The 40-page decision has significant implications for the Wampanoag Tribe, the town and Martha’s Vineyard. Judge Saylor said the Indian Gaming Regulatory Act (IGRA) signed in 1988 does not trump the Settlement Act signed by tribal leadership in 1983 and ratified by the state legislature in 1985 and by Congress in 1987.
The settlement agreement stipulated that the tribe was subject to local and state laws and zoning regulations in effect at the time and it has formed the bedrock of the longstanding legal relationship between the tribe and the Martha’s Vineyard community,
Following a detailed analysis of the issues in the case, Judge Saylor said, “In summary, the tribe has not met its burden of demonstrating that it exercises sufficient ‘governmental power’ over the settlement lands, and therefore IGRA does not apply. Furthermore, and in any event, it is clear that IGRA did not repeal by implication the Massachusetts Settlement Act. Accordingly, the tribe cannot build a gaming facility on the settlement lands without complying with the laws and regulations of the Commonwealth and town.”
The 6,500-square-foot building slated to become a bingo hall was originally intended to be a community center. It was erected at taxpayer expense just off the entrance road to the tribal lands by two teams of Air Force reservists in 2004 and 2005, as a civil engineering community project. The shell has sat dormant and unfinished since the citizen-soldiers departed.
It was not until Gov. Deval Patrick signed the state’s 2011 expanded gaming law, which authorized up to three licenses for resort casinos in Massachusetts, that the tribe turned its full attention to the unfinished building. Spurned in its quest for a piece of the mainland gaming pie in favor of the Mashpee Wampanoags, in May 2011 the Gay Head tribal membership narrowly voted to turn its community center into a Class 2 gaming facility.
The gaming vote revealed a clear split between tribal members who live on the mainland and Island residents. A second vote followed in May 2012 that affirmed the earlier vote, but by a narrower margin.
In December 2013, Governor Patrick filed suit in state court to block the tribe from moving forward with a gaming facility on Martha’s Vineyard. The case was later moved to federal court, and the Commonwealth was joined by the town of Aquinnah and the Aquinnah/Gay Head Community Association (AGHCA).
The heart of the legal case was always whether the Indian Gaming Regulatory Act (IGRA) signed in 1988 vacated the Settlement Act Congress approved in 1987.
In making his decision, Judge Saylor said the case presented “two fairly narrow issues.”
The first was whether a statute passed by Congress in 1988, IGRA, applies to the lands in question, “which in turn raises the questions whether the tribe exercises ‘jurisdiction’ and ‘governmental power’ over the lands.”
The second, he said, is whether IGRA repealed by implication, the Settlement Act.
“If the 1988 law (IGRA) controls, the tribe can build a gaming facility in Aquinnah.

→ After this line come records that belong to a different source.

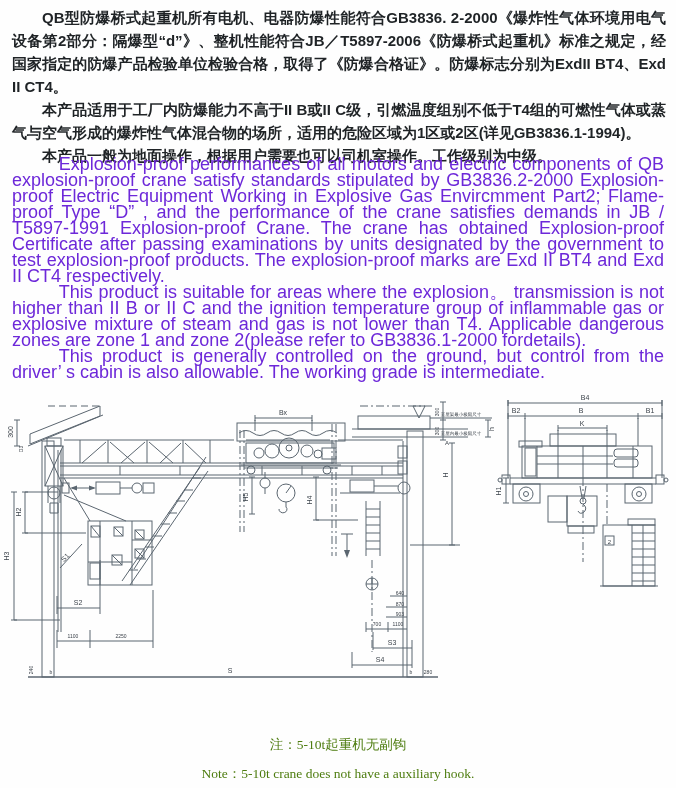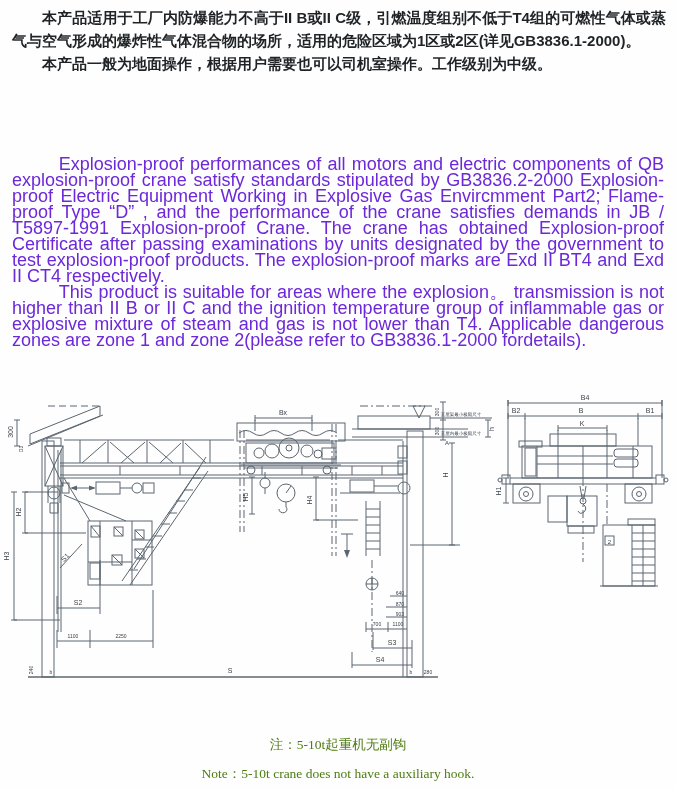--- a/index.html
+++ b/index.html
@@ -33,6 +33,7 @@
 <div class="page">
 
   <div class="cn-block">
+    <p>QB型防爆桥式起重机所有电机、电器防爆性能符合GB3836. 2-2000《爆炸性气体环境用电气设备第2部分：隔爆型“d”》、整机性能符合JB／T5897-2006《防爆桥式起重机》标准之规定，经国家指定的防爆产品检验单位检验合格，取得了《防爆合格证》。防爆标志分别为ExdII BT4、Exd II CT4。</p>
     <p>本产品适用于工厂内防爆能力不高于II B或II C级，引燃温度组别不低于T4组的可燃性气体或蒸气与空气形成的爆炸性气体混合物的场所，适用的危险区域为1区或2区(详见GB3836.1-2000)。</p>
     <p>本产品一般为地面操作，根据用户需要也可以司机室操作。工作级别为中级。</p>
   </div>

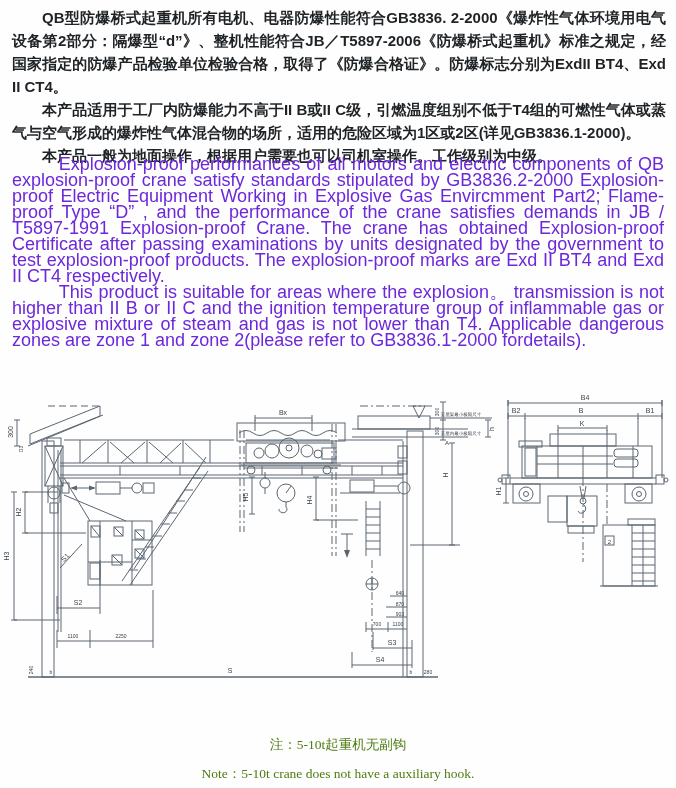--- a/index.html
+++ b/index.html
@@ -34,7 +34,7 @@
 
   <div class="cn-block">
     <p>QB型防爆桥式起重机所有电机、电器防爆性能符合GB3836. 2-2000《爆炸性气体环境用电气设备第2部分：隔爆型“d”》、整机性能符合JB／T5897-2006《防爆桥式起重机》标准之规定，经国家指定的防爆产品检验单位检验合格，取得了《防爆合格证》。防爆标志分别为ExdII BT4、Exd II CT4。</p>
-    <p>本产品适用于工厂内防爆能力不高于II B或II C级，引燃温度组别不低于T4组的可燃性气体或蒸气与空气形成的爆炸性气体混合物的场所，适用的危险区域为1区或2区(详见GB3836.1-2000)。</p>
+    <p>本产品适用于工厂内防爆能力不高于II B或II C级，引燃温度组别不低于T4组的可燃性气体或蒸气与空气形成的爆炸性气体混合物的场所，适用的危险区域为1区或2区(详见GB3836.1-1994)。</p>
     <p>本产品一般为地面操作，根据用户需要也可以司机室操作。工作级别为中级。</p>
   </div>
 

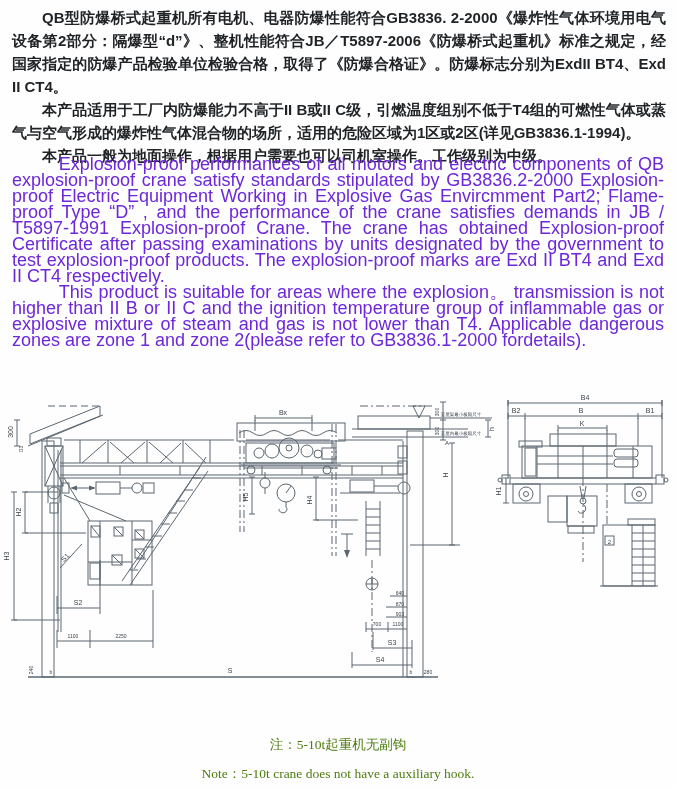--- a/index.html
+++ b/index.html
@@ -41,6 +41,7 @@
   <div class="en-block">
     <p>Explosion-proof performances of all motors and electric components of QB explosion-proof crane satisfy standards stipulated by GB3836.2-2000 Explosion-proof Electric Equipment Working in Explosive Gas Envircmment Part2; Flame-proof Type “D” , and the performance of the crane satisfies demands in JB / T5897-1991 Explosion-proof Crane.  The crane has obtained Explosion-proof Certificate after passing examinations by units designated by the government to test explosion-proof products.  The explosion-proof marks are Exd II BT4 and Exd II CT4 respectively.</p>
     <p>This product is suitable for areas where the explosion。 transmission is not higher than II B or II C and the ignition temperature group of inflammable gas or explosive mixture of steam and gas is not lower than T4.  Applicable dangerous zones are zone 1 and zone 2(please refer to GB3836.1-2000 fordetails).</p>
+    <p>This product is generally controlled on the ground, but control from the driver’ s cabin is also allowable.  The working grade is intermediate.</p>
   </div>
 
   <svg class="dwg" width="676" height="312" viewBox="0 378 676 312">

If the 1987 law controls, it cannot.”
“Whether an Indian tribe should be permitted to operate a casino on Martha’s Vineyard is a matter of considerable public interest, and the question touches upon a variety of complex and significant policy issues,” Judge Saylor wrote.
“This lawsuit is not, however about the advisability of legalized gambling. Nor is it about the proper course of land development on Martha’s Vineyard, or how best to preserve the unique environment and heritage of the Island. And it is not about the appropriate future path for the Wampanoag people. If there are answers to those questions, they are properly left to the political branches in our system of government. The role of the court here is a narrow one, and it expresses no opinion of any kind about the broader issues underlying this dispute.”
Victory for Island
In a seven-page opinion dated April 27, 2012, Aquinnah town counsel Ron Rappaport said that the Wampanoag Tribal Council of Gay Head Inc. could not operate a gaming casino in Aquinnah because the 400 acres described in the Settlement Act are subject to the zoning regulations in effect at that time.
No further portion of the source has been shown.